Returning to your home after a full day away or even just a few hours to find that your garden has been stripped of it's best after all you hard work is just heart-breaking.
Find out how you can safeguard the future of your garden life and what exactly is going to have to be cemented in or chained down.
Let's start with the garden and then focus on the garden shed.
The Double Entry Gate
If you are lucky enough to have some sort of off-street parking or even your own garage at the side of your home, then you may have double entry gates to drive your car in through.
Many homes have done away with the entry gates completely because of all the hassel of getting in and out of the car every time. The gate posts may still be there but no gate - obviously these folks don't have pets to keep in but they also now don't have any form of visual or mental barrier to keep people out - it's just... walk right on into your garden life.
Personally I like to double entry gates and find that continuously closing and padlocking your gate is just a matter of routine and good home and garden security sense.
How does a padlocked double entry gate help you?, well, if thieves could drive right up to your home it would be a lot easier and more private to fill up the van with all your treasures, than having to cart them down the garden and suspiciously over the garden gate...
The Side Gate or Garden Gate
Just as important as the double gate, if someone is detemined to go somewhere they shouldn't, then don't let it be easy for them.

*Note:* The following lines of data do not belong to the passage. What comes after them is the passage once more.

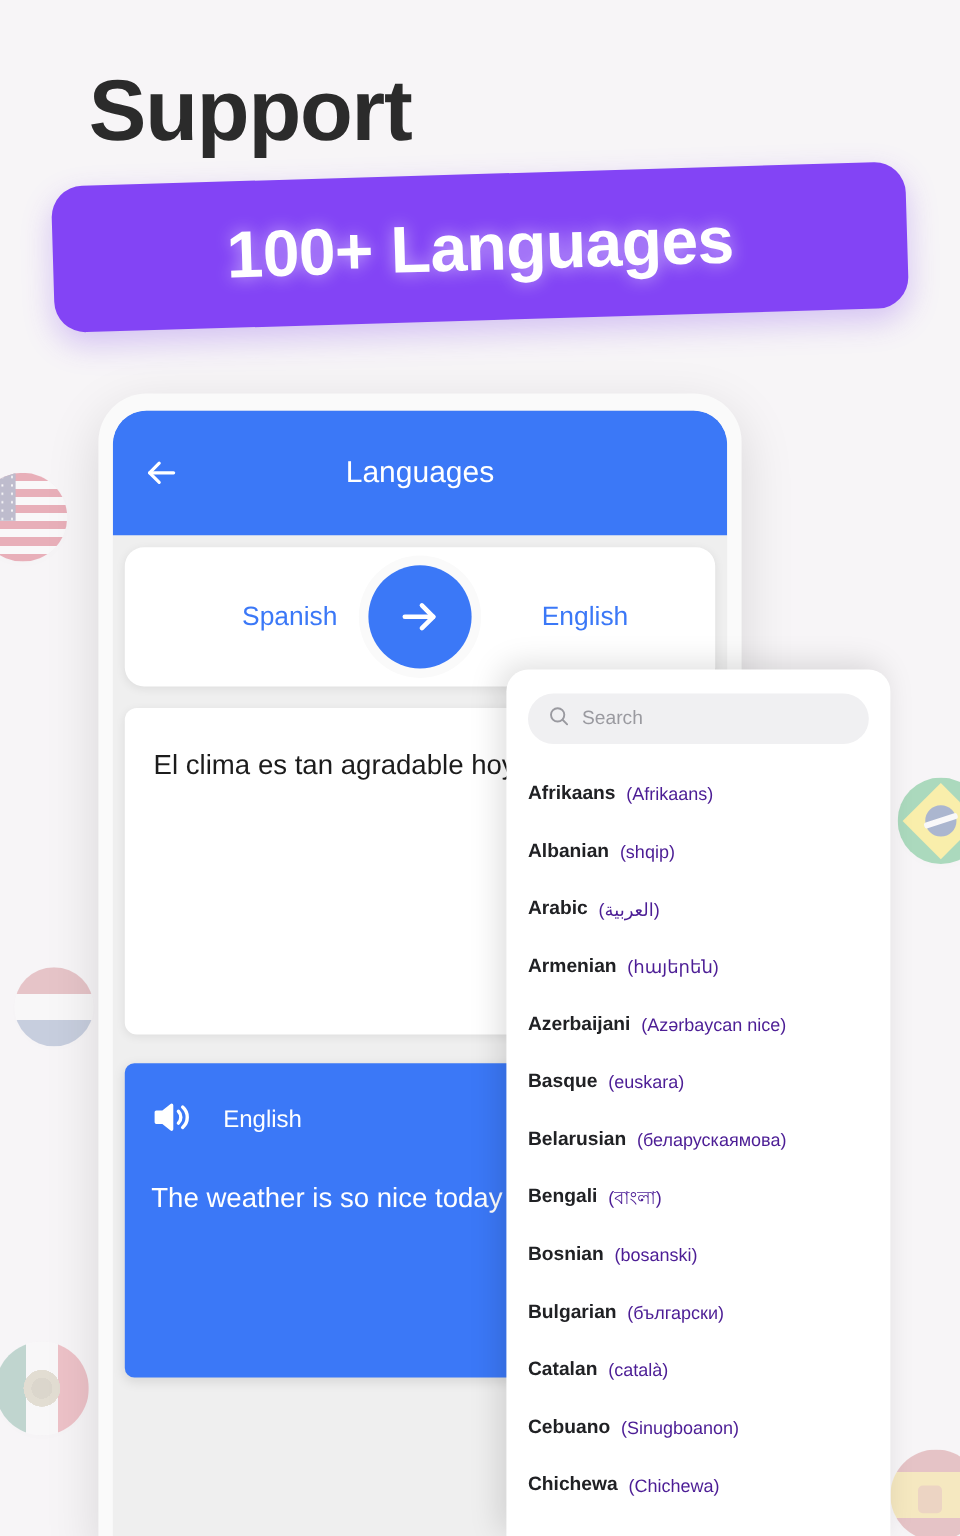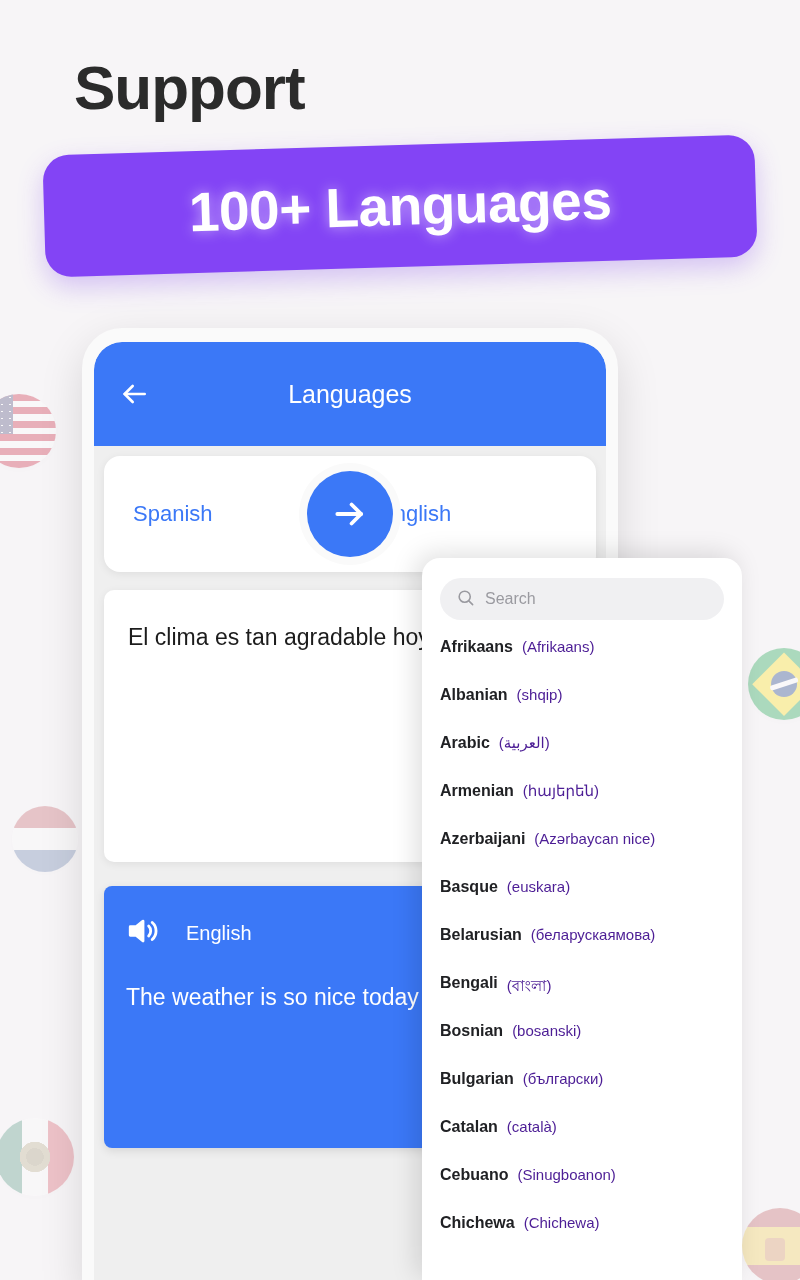"Support" .headline { font-size: 62px -> 72px }
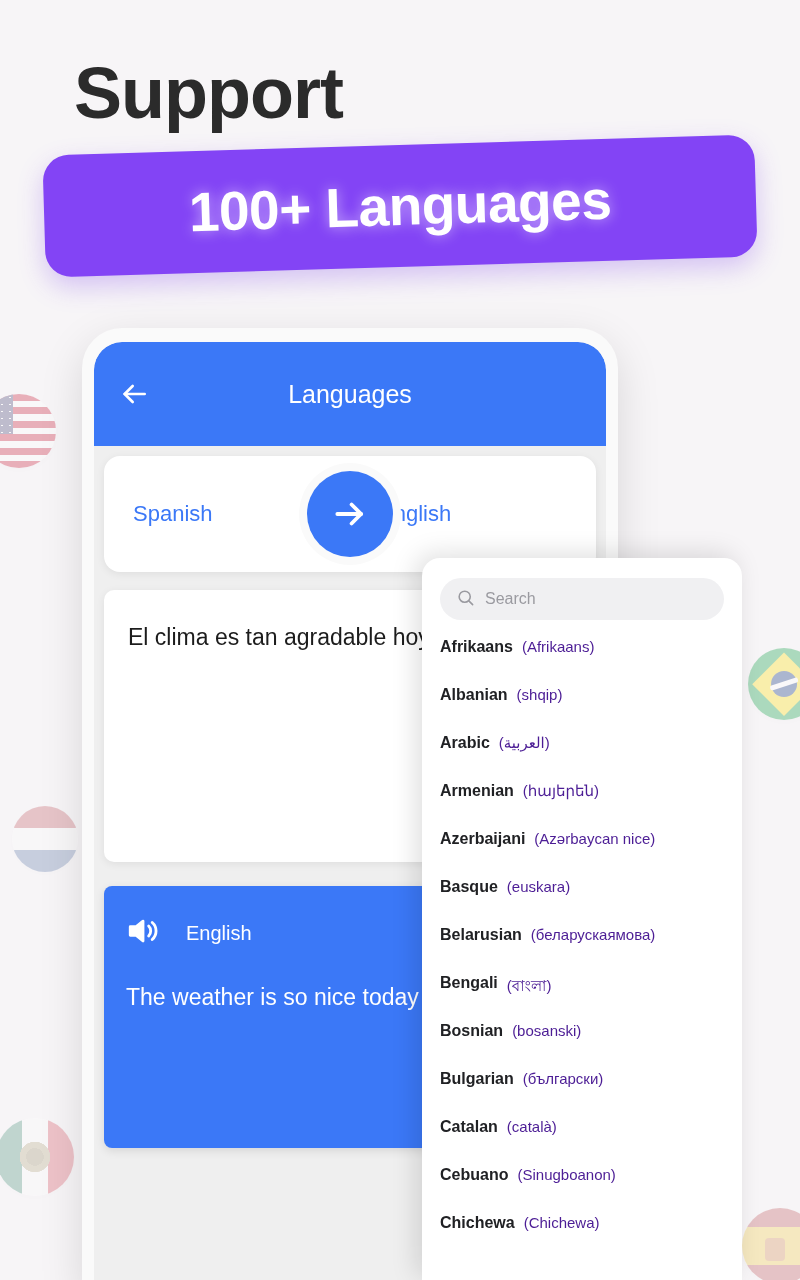"Spanish" .lang-src, .lang-dst { text-align: none -> center }
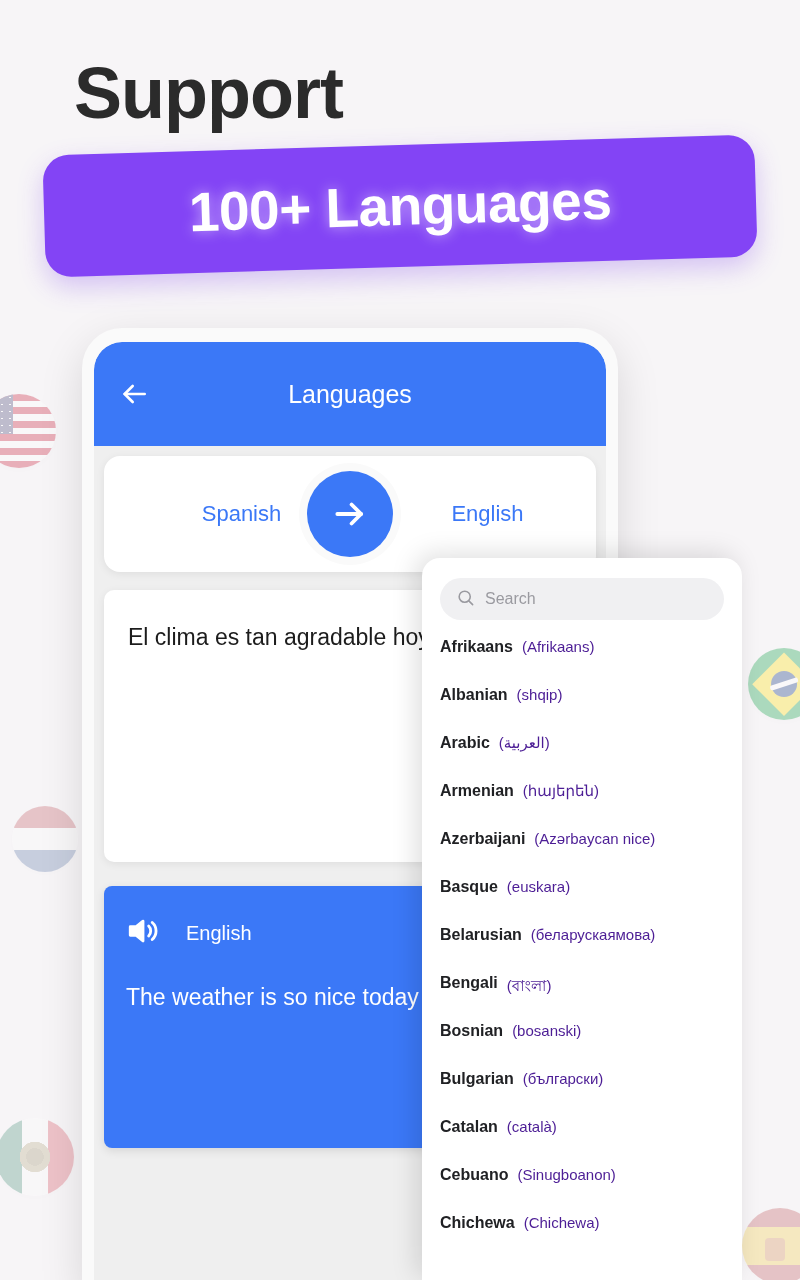"Afrikaans" .lang-item { align-items: flex-start -> center }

It is also easier for a neighbor to spot something strange going on if a home invader has to climb over a gate to get in and back over again stealing treasures of your garden life.
Also a locked garden gate means that the burglar can't just let the dogs out into the street... and close the gate behind them before continuing to rob your home.
Garden Gate Hinges
If kids have been sitting on or climbing over the double gates, chances are the hinges are not as good as they used to tbe. Just like we suggest for entry doors and windows, replace old hinges with heavy duty secure hinges bolted in nice and tight.
Without a doubt, the most vulnerable area for security of garden life is your rear garden wall or fence, burglars love to come in the back way, maybe from a neighbors garden.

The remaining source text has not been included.